[PROBLEM TO SOLVE]:
Include in the output the line containing "(494, 479) none -> (532, 126) //" and each subsequent line of the records, through the end, transcribed exactly. Add nothing else.

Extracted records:
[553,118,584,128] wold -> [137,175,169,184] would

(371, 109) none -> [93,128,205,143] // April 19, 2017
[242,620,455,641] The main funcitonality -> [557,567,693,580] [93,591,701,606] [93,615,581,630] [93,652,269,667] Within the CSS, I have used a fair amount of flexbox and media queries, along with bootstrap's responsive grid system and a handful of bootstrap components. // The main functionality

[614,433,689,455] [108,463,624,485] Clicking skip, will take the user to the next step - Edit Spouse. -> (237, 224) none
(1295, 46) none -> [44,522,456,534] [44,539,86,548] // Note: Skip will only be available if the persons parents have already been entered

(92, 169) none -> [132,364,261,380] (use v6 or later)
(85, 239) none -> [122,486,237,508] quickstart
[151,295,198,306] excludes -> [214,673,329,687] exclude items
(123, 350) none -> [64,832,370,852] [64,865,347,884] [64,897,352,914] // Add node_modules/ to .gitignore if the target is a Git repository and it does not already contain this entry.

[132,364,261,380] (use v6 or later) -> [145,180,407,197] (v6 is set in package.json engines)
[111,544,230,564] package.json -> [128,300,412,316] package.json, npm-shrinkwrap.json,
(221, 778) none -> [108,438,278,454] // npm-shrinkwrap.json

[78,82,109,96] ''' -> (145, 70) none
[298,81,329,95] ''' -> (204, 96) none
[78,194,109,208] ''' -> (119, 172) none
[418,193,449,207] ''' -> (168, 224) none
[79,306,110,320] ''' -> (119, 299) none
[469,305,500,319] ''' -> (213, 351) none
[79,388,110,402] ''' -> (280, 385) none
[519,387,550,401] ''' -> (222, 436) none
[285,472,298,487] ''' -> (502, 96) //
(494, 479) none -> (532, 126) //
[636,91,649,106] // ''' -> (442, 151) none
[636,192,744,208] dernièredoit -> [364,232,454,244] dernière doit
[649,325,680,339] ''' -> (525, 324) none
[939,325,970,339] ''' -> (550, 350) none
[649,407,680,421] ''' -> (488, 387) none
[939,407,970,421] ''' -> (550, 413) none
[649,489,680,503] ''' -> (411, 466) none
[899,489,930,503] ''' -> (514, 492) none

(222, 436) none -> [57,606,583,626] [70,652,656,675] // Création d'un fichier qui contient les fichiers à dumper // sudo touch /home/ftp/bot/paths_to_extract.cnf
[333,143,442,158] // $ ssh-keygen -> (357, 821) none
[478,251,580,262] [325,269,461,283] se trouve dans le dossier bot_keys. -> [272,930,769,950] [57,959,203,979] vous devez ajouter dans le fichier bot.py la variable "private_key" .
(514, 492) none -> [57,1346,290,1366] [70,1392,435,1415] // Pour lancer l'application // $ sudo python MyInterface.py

[OUTPUT FOR THIS TASK]:
(494, 479) none -> (532, 126) //
[636,91,649,106] // ''' -> (442, 151) none
[636,192,744,208] dernièredoit -> [364,232,454,244] dernière doit
[649,325,680,339] ''' -> (525, 324) none
[939,325,970,339] ''' -> (550, 350) none
[649,407,680,421] ''' -> (488, 387) none
[939,407,970,421] ''' -> (550, 413) none
[649,489,680,503] ''' -> (411, 466) none
[899,489,930,503] ''' -> (514, 492) none

(222, 436) none -> [57,606,583,626] [70,652,656,675] // Création d'un fichier qui contient les fichiers à dumper // sudo touch /home/ftp/bot/paths_to_extract.cnf
[333,143,442,158] // $ ssh-keygen -> (357, 821) none
[478,251,580,262] [325,269,461,283] se trouve dans le dossier bot_keys. -> [272,930,769,950] [57,959,203,979] vous devez ajouter dans le fichier bot.py la variable "private_key" .
(514, 492) none -> [57,1346,290,1366] [70,1392,435,1415] // Pour lancer l'application // $ sudo python MyInterface.py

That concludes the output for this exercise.